De nombreuses autres danses d’Amérique latine ont nourri notre culture. C’est là qu’on voit clairement le croisement, les croisements. Le mambo nous vient sûrement d’un mot d’origine africaine, d’une langue bantoue, d’Afrique centrale. Mais il a été acclimaté à l’accent espagnol, et c’est avec cette allure qu’il nous parvient en français.

Les différentes formes de rumba sont probablement nées à Cuba au début du XIXe siècle, vrais produits de l’esclavage et de la colonisation, parmi les populations noires qui avaient été déportées d’Afrique et qui inventent ces musiques.
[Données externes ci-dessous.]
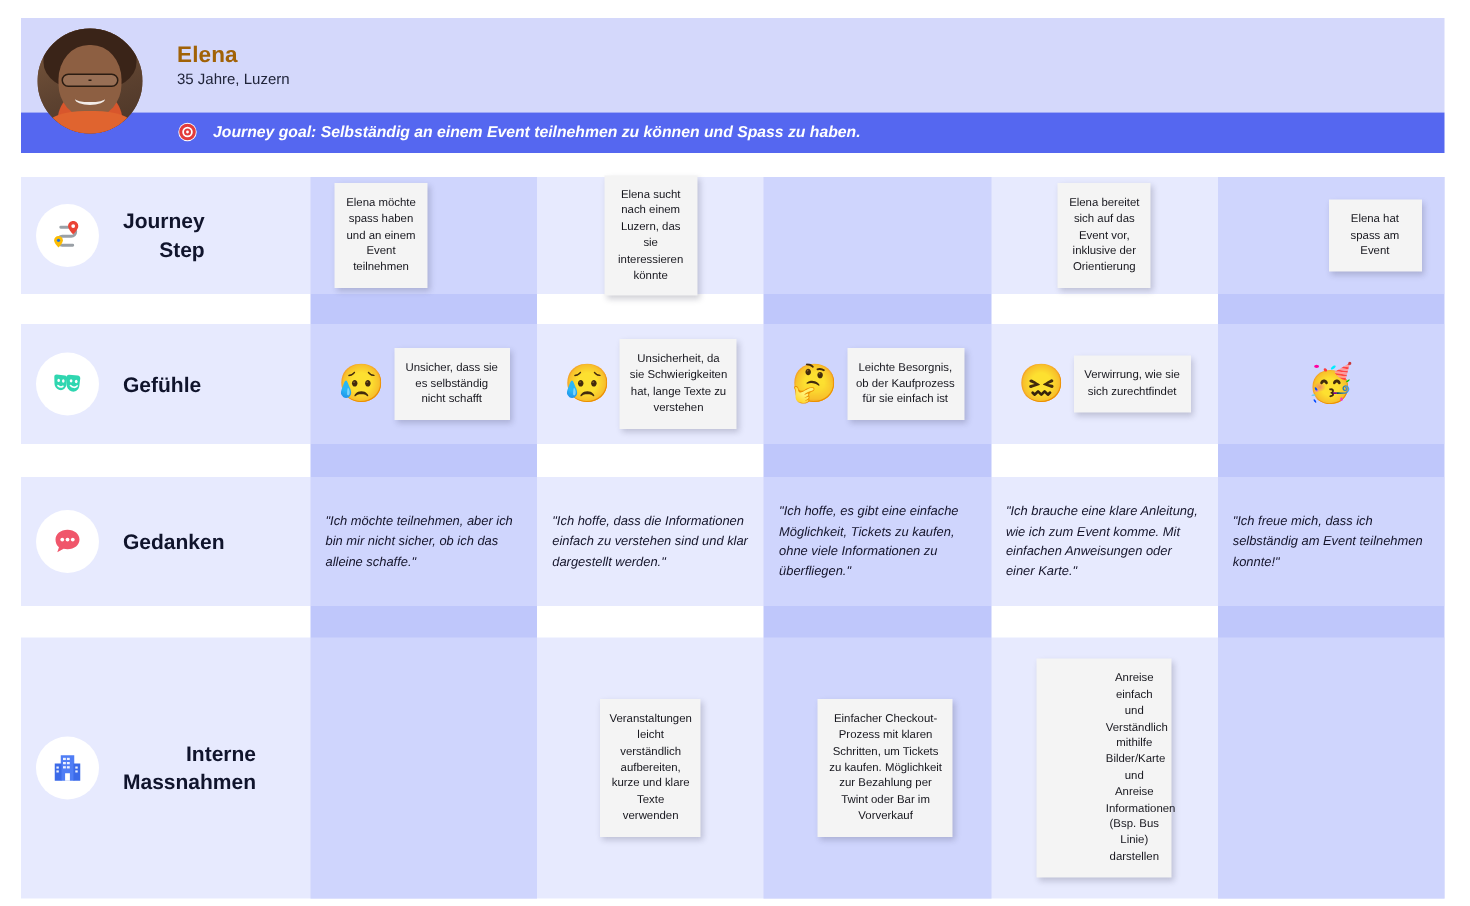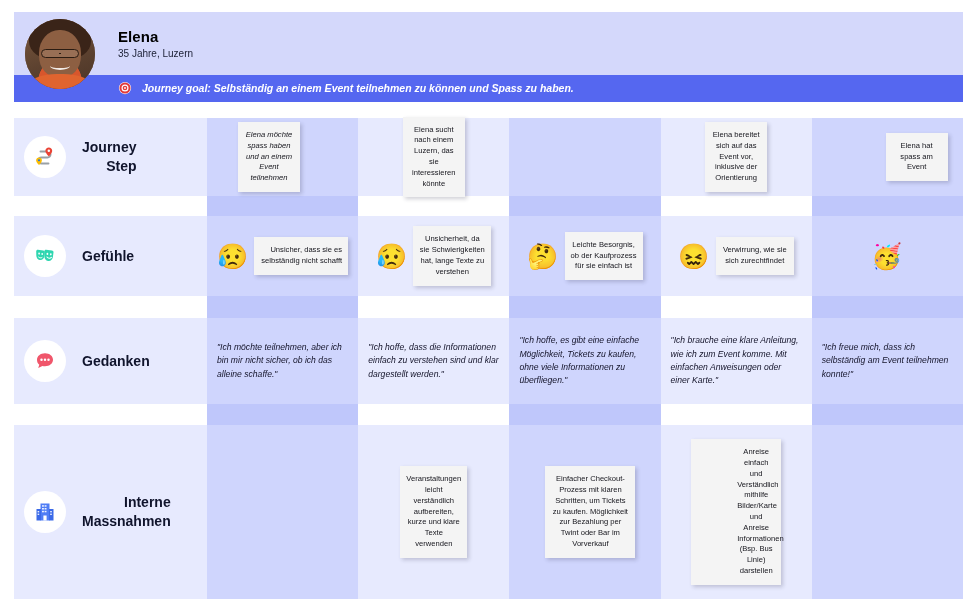--- a/index.html
+++ b/index.html
@@ -74,21 +74,21 @@
   #avatar .shirt {
     position: absolute; left: 10%; bottom: -6%;
     width: 80%; height: 28%;
     border-radius: 44% 44% 0 0;
     background: #e0642f;
   }
 
   #persona-name {
     position: absolute;
     left: 118px; top: 28px;
-    font-size: 15px; font-weight: bold; color: #000000;
+    font-size: 15px; font-weight: bold; color: #a16207;
     letter-spacing: .1px;
   }
   #persona-sub {
     position: absolute;
     left: 118px; top: 48px;
     font-size: 10px; color: #20243a;
   }
   #goal-icon {
     position: absolute;
     left: 118px; top: 81px;
@@ -228,21 +228,21 @@
         <path d="M7.5 6.5h7a3 3 0 0 1 0 6h-6a3 3 0 0 0 0 6h7" fill="none" stroke="#9aa0a6" stroke-width="1.9" stroke-linecap="round"></path>
         <path d="M15.8 2.4c1.9 0 3.4 1.5 3.4 3.3 0 2.4-3.4 5.6-3.4 5.6S12.4 8.1 12.4 5.7c0-1.8 1.5-3.3 3.4-3.3z" fill="#ea4335"></path>
         <circle cx="15.8" cy="5.7" r="1.25" fill="#ffffff"></circle>
         <path d="M6.0 12.4c1.6 0 2.9 1.3 2.9 2.8 0 2.1-2.9 4.8-2.9 4.8s-2.9-2.7-2.9-4.8c0-1.5 1.3-2.8 2.9-2.8z" fill="#fbbc04"></path>
         <circle cx="6.0" cy="15.2" r="1.05" fill="#1a73e8"></circle>
       </svg>
     </div>
     <div class="row-label">Journey
 Step</div>
   </div>
-<div class="cell" style="left: 193px; width: 124px; font-style: italic;">
+<div class="cell" style="left: 178px; width: 124px;">
       <div class="note" style="width: 62px;">Elena möchte spass haben und an einem Event teilnehmen</div>
     </div>
     <div class="cell" style="left: 344.2px; width: 151.2px;">
       <div class="note" style="width: 62px;">Elena sucht nach einem Luzern, das sie interessieren könnte</div>
     </div>
     <div class="cell" style="left: 646.6px; width: 151.2px;">
       <div class="note" style="width: 62px;">Elena bereitet sich auf das Event vor, inklusive der Orientierung</div>
     </div>
     <div class="cell" style="left: 827px; width: 151.2px;">
       <div class="note" style="width: 62px;">Elena hat spass am Event</div>
@@ -260,21 +260,21 @@
         <path d="M11.3 7.4c0-1 .8-1.7 1.8-1.6l5.8.6c1 .1 1.7 1 1.6 1.9l-.6 4.8c-.3 2.6-2.5 4.4-4.9 3.9-2.2-.5-3.7-2.7-3.7-5.1z" fill="#2fd6b0"></path>
         <ellipse cx="14.4" cy="9.9" rx=".9" ry="1.15" fill="#ffffff"></ellipse>
         <ellipse cx="17.8" cy="10.3" rx=".9" ry="1.15" fill="#ffffff"></ellipse>
         <path d="M14.0 13.0c1.3 1.5 3.2 1.6 4.4.3" fill="none" stroke="#ffffff" stroke-width="1.1" stroke-linecap="round"></path>
       </svg>
     </div>
     <div class="row-label">Gefühle</div>
   </div>
 <div class="cell emoji-cell" style="left: 193px; width: 151.2px;">
       <span class="emoji">😥</span>
-      <div class="note" style="width: 94px; text-align: right;">Unsicher, dass sie es selbständig nicht schafft</div>
+      <div class="note" style="width: 77px;">Unsicher, dass sie es selbständig nicht schafft</div>
     </div>
     <div class="cell emoji-cell" style="left: 344.2px; width: 151.2px;">
       <span class="emoji">😥</span>
       <div class="note" style="width: 78px;">Unsicherheit, da sie Schwierigkeiten hat, lange Texte zu verstehen</div>
     </div>
     <div class="cell emoji-cell" style="left: 495.4px; width: 151.2px;">
       <span class="emoji">🤔</span>
       <div class="note" style="width: 78px;">Leichte Besorgnis, ob der Kaufprozess für sie einfach ist</div>
     </div>
     <div class="cell emoji-cell" style="left: 646.6px; width: 151.2px;">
Mais le nom de rumba vient vraisemblablement d’une racine espagnole qui évoque le bruit, le tapage.
Quant au zouk, célèbre aux Antilles depuis quelques dizaines d’années, c’est la déformation du mot mazurka, une danse qui venait de Pologne, avait été très à la mode en France au XIXe siècle, et avait ensuite traversé l’Atlantique. 
Quant au cha-cha-cha, on l’entend bien c’est une onomatopée – c’est-à-dire un bruit, un mot bruit – qui imite le frottement sur le sol des pas des danseurs.

Avertissement ! 
Ce texte est le document préparatoire à la chronique Les Mots de l’Actualité. Les contraintes de l’antenne et la durée précise de la chronique rendent indispensables un aménagement qui explique les différences entre les versions écrite et orale.